Revbox makes its big pitch via crowdfunding platform Kickstarter

New Zealand’s geographical isolation. That’s what makes it so hard for Kiwi innovators to generate funding for their exciting new projects, right?

Well maybe it is, maybe it ain’t, but one thing’s for sure: Resourceful Kiwi entrepreneurs are always looking for new ways to rattle the fundraising can on the global stage. And it's crowdfunding phenomenon Kickstarter that has emerged as the platform du jour of local creators looking to finance their next big thing.

The latest Kiwi company taking its global ambitions to the people via the platform is Revbox, makers of the Revbox Erg, a stationary cycling machine that the company says could revolutionise the way the world’s cyclists train.

“The Revbox Erg is a totally unique machine that utilises air braking,” says Philipp Schacht, managing partner and developer of Revbox NZ. “It has no rotational inertia so every part of the stroke is making the athlete stronger….It can match your lifestyle and your training needs and the world needs to know about it”.

Essentially a wind-braked stationary cycle attachment for a regular bicycle, the Revbox Erg allows trained athletes to perform extremely high power outputs, while still being suitable for amateur riders looking to improve their technique when the weather outside has turned nasty.
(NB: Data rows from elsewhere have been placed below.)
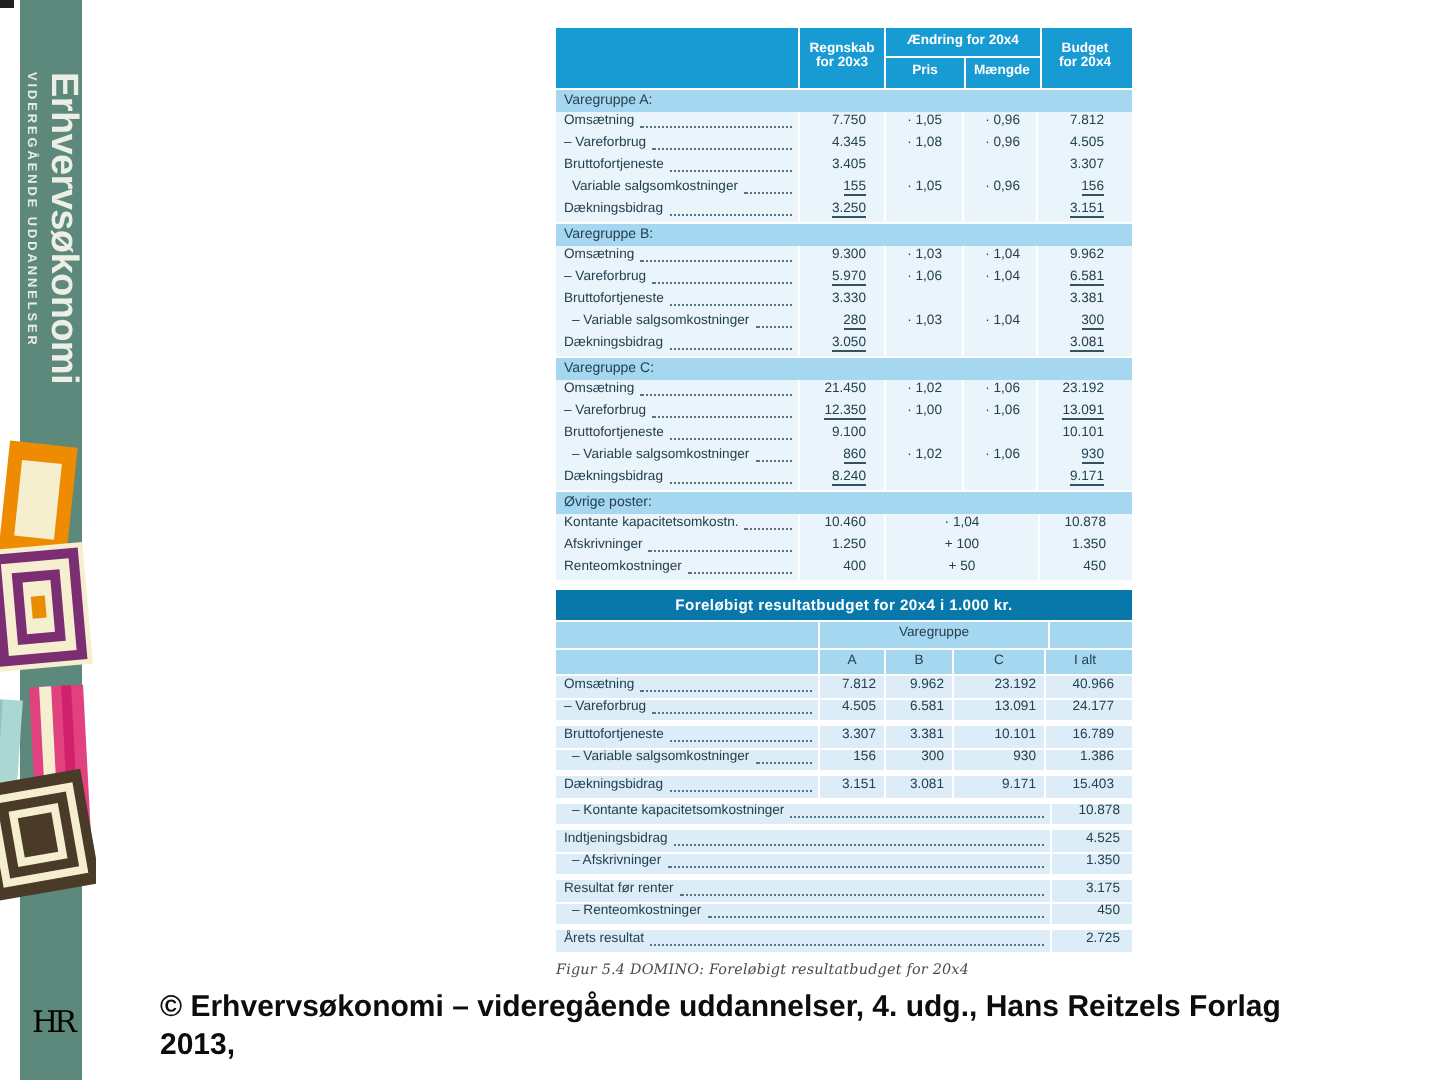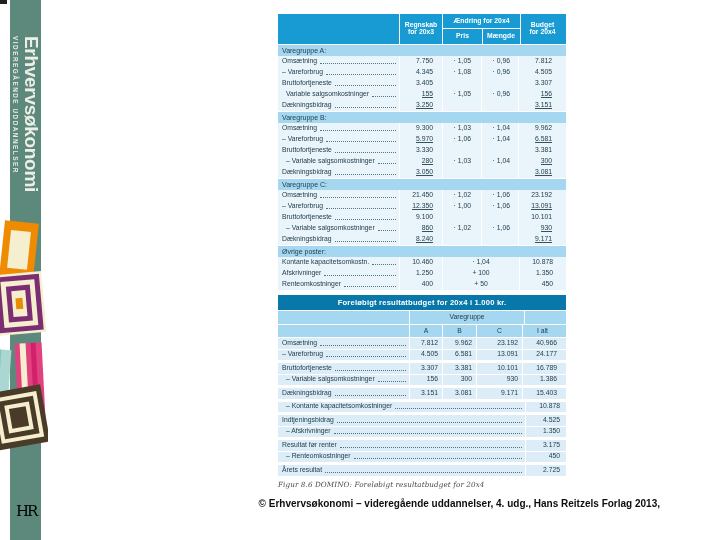--- a/index.html
+++ b/index.html
@@ -597,7 +597,7 @@
         </div>
     </div>
 
-    <div class="caption">Figur 8.6 DOMINO: Foreløbigt resultatbudget for 20x4</div>
+    <div class="caption">Figur 5.4 DOMINO: Foreløbigt resultatbudget for 20x4</div>
   </div>
 
   <div class="footer">

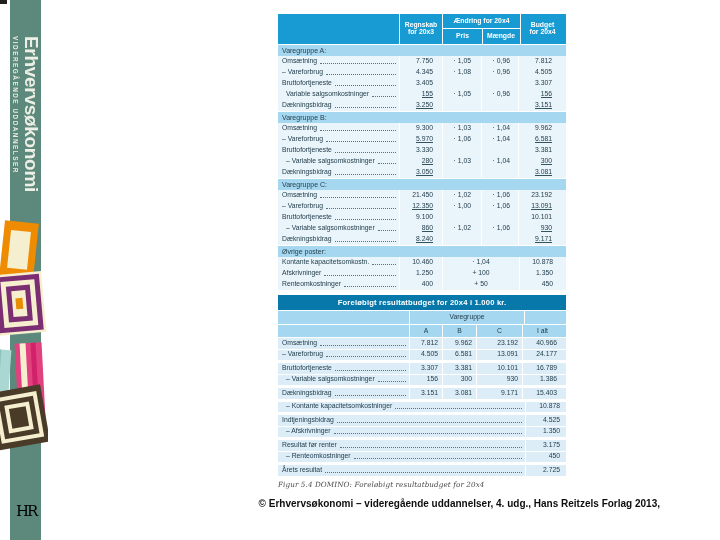--- a/index.html
+++ b/index.html
@@ -72,8 +72,8 @@
   .caption{margin-top:5px;font-family:"DejaVu Serif",serif;font-style:italic;
            font-size:7.2px;color:#4a4a4a;letter-spacing:0.1px;}
 
-  .footer{position:absolute;left:80px;top:494px;width:580px;text-align:right;
-          font-weight:bold;font-size:10px;line-height:19px;color:#0d0d0d;}
+  .footer{position:absolute;left:80px;top:494px;width:580px;text-align:left;
+          font-weight:bold;font-size:15px;line-height:19px;color:#0d0d0d;}
 </style>
 </head>
 <body>

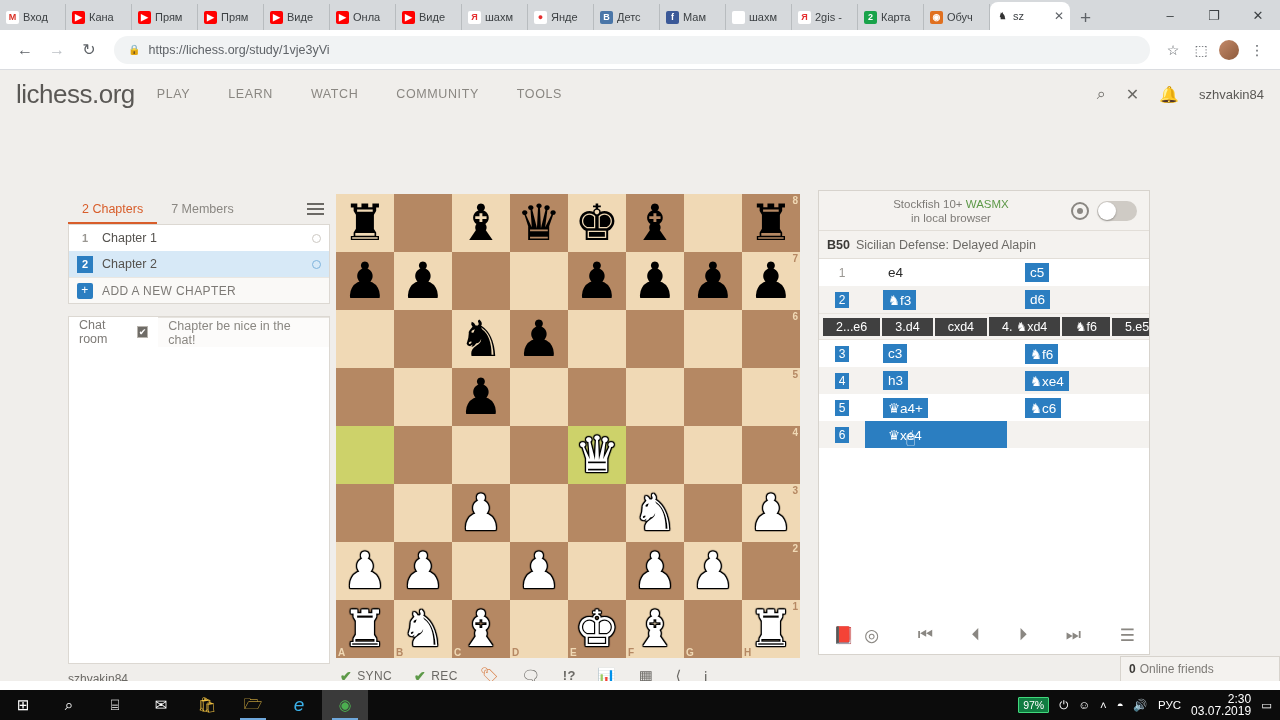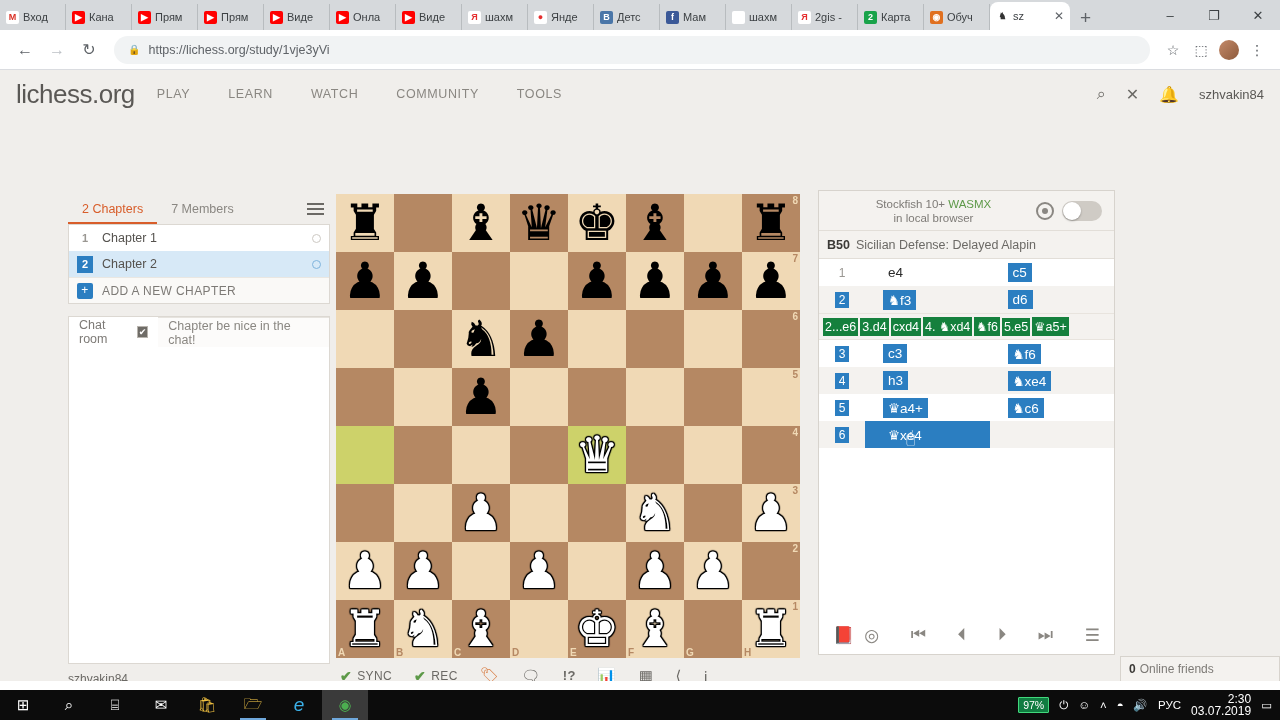--- a/index.html
+++ b/index.html
@@ -140,7 +140,7 @@
   .btool.tabsel { border-bottom:2px solid #d85d2a; }
 
   
-  #rightcol { position:absolute; left:818px; top:120px; width:297px; }
+  #rightcol { position:absolute; left:818px; top:120px; width:332px; }
   #analysis-panel { border:1px solid #d7d3cd; background:#fff; height:465px;
     display:flex; flex-direction:column; }
   #engine-bar { height:40px; background:#f4f2ef; border-bottom:1px solid #e2ded8;

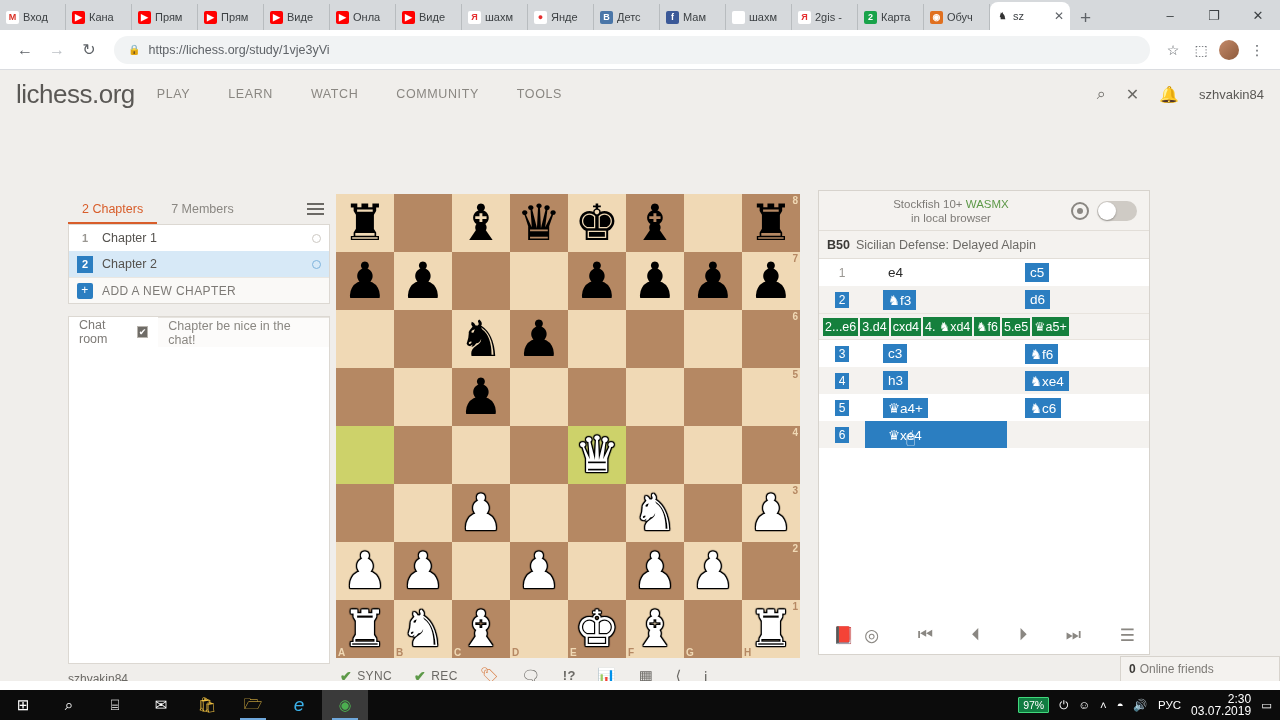--- a/index.html
+++ b/index.html
@@ -176,8 +176,8 @@
   .mvcell.current span { color:#fff; background:transparent; }
   #varline { display:flex; align-items:center; gap:2px; padding:3px 4px;
     background:#f4f2ef; border-top:1px solid #e8e4de; border-bottom:1px solid #e8e4de; }
-  #varline span { background:#15803d; color:#fff; font-size:12.5px;
-    padding:2px 2px; white-space:nowrap; }
+  #varline span { background:#404040; color:#fff; font-size:12.5px;
+    padding:2px 13px; white-space:nowrap; }
 
   #analysis-tools { height:38px; display:flex; align-items:center;
     padding:0 14px; color:#8a8782; }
So far so good, and combined with the obligatory smart phone app, the Revbox Erg has already generated plenty of interest here and abroad, with the 70 first generation units already sold and the second generation designs ready to be released to the global market.

And that’s where crowdfunding comes in. Looking to start full-scale production of the next generation unit, Revbox launched their Kickstarter campaign on Tuesday, hoping to hit their $50,000 target sometime in the next 45 days.

“The response so far has been great,” says John McKenzie, marketing manager for Revbox Erg. “We’ve had a lot of enquires and a lot of shares already”.

“Crowdfunding is still relatively new in New Zealand, but the great thing about Kickstarter is that it’s not just about the fundraising. It’s a sales tool as well and it’s a way of generating publicity.”

McKenzie says that the Kickstarter campaign, if successful, will help the company take the Revbox Erg, (currently being manufactured in Christchurch), to the world.

“The point of the Kickstarter campaign is basically to get cost effective production underway and set up those distribution channels,” he says. “It’s about going big. That money’s needed to take this international.”

In accordance with Kickstarter’s rules, if the project fails to raise the full $50,000 within the fundraising window, in this case 45 days, or Friday, 17th April 2015, all pledges are cancelled and the developers will receive nothing.

Pledges range from $25 - for which you’ll receive a hearty thanks and your name on the website - all the way up $8000 deluxe packages, which will get you eight Revbox Ergs, all the bells and whistles, and free shipping to your door, wherever in the world that may be.